> _Aim of the task_:
Would you please set down the lines of the data from the one containing "Theodore Perf. Flannel" to the final line, exactly and only those?

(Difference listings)
☆ ☆ ☆ ☆

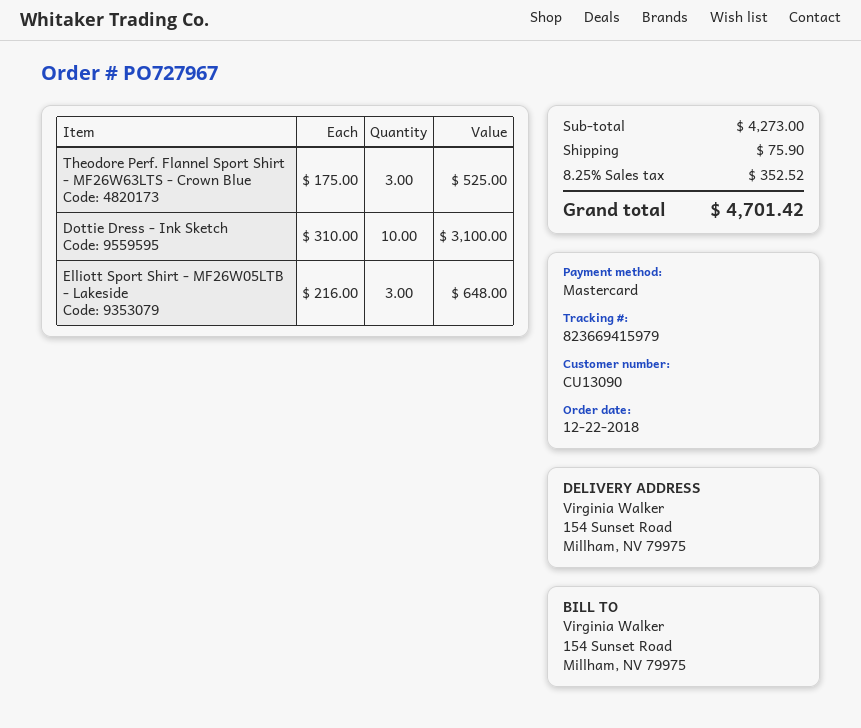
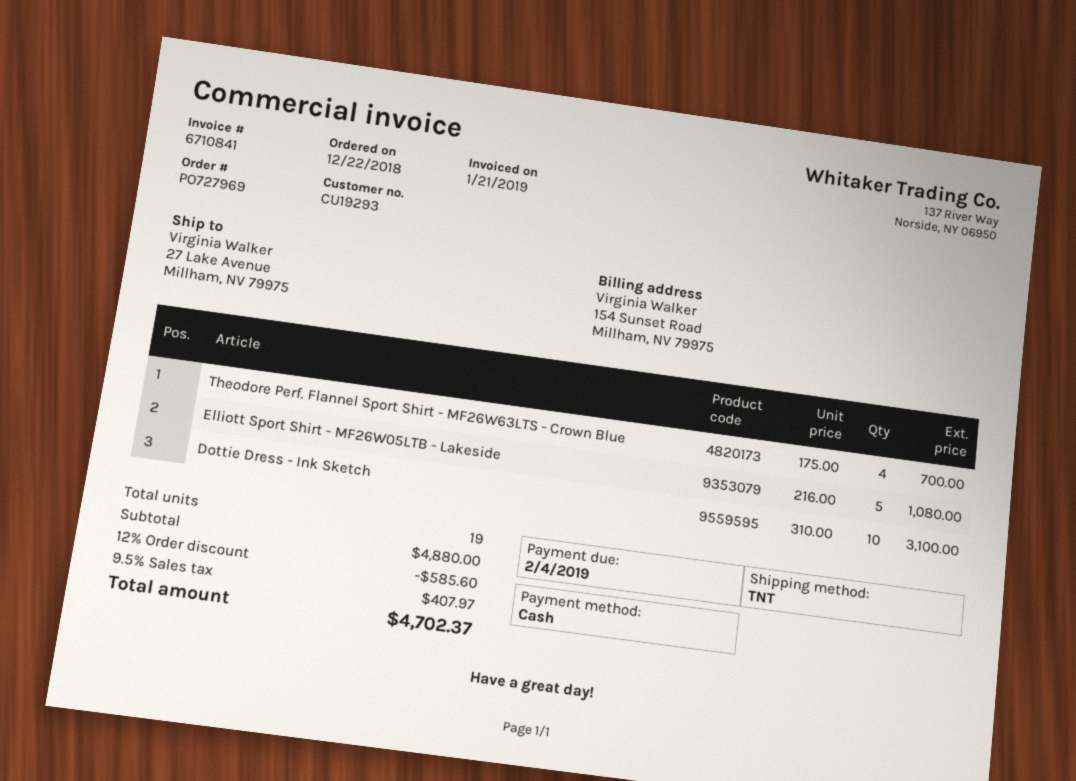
order number: PO727967 -> PO727969
customer number: CU13090 -> CU19293
payment method: Mastercard -> cash
ship to: 154 Sunset Road, Millham, NV 79975 -> 27 Lake Avenue, Millham, NV 79975
Theodore Perf. Flannel Sport Shirt - MF26W63LTS - Crown Blue: 3 x 175.00 = 525.00 -> 4 x 175.00 = 700.00
Elliott Sport Shirt - MF26W05LTB - Lakeside: 3 x 216.00 = 648.00 -> 5 x 216.00 = 1080.00
subtotal: 4273.00 -> 4880.00
discount: none -> 12% = 585.60
shipping: 75.90 -> none
tax: 8.25% = 352.52 -> 9.5% = 407.97
total: 4701.42 -> 4702.37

☆ ☆ ☆ ☆

> _Task result_:
Theodore Perf. Flannel Sport Shirt - MF26W63LTS - Crown Blue: 3 x 175.00 = 525.00 -> 4 x 175.00 = 700.00
Elliott Sport Shirt - MF26W05LTB - Lakeside: 3 x 216.00 = 648.00 -> 5 x 216.00 = 1080.00
subtotal: 4273.00 -> 4880.00
discount: none -> 12% = 585.60
shipping: 75.90 -> none
tax: 8.25% = 352.52 -> 9.5% = 407.97
total: 4701.42 -> 4702.37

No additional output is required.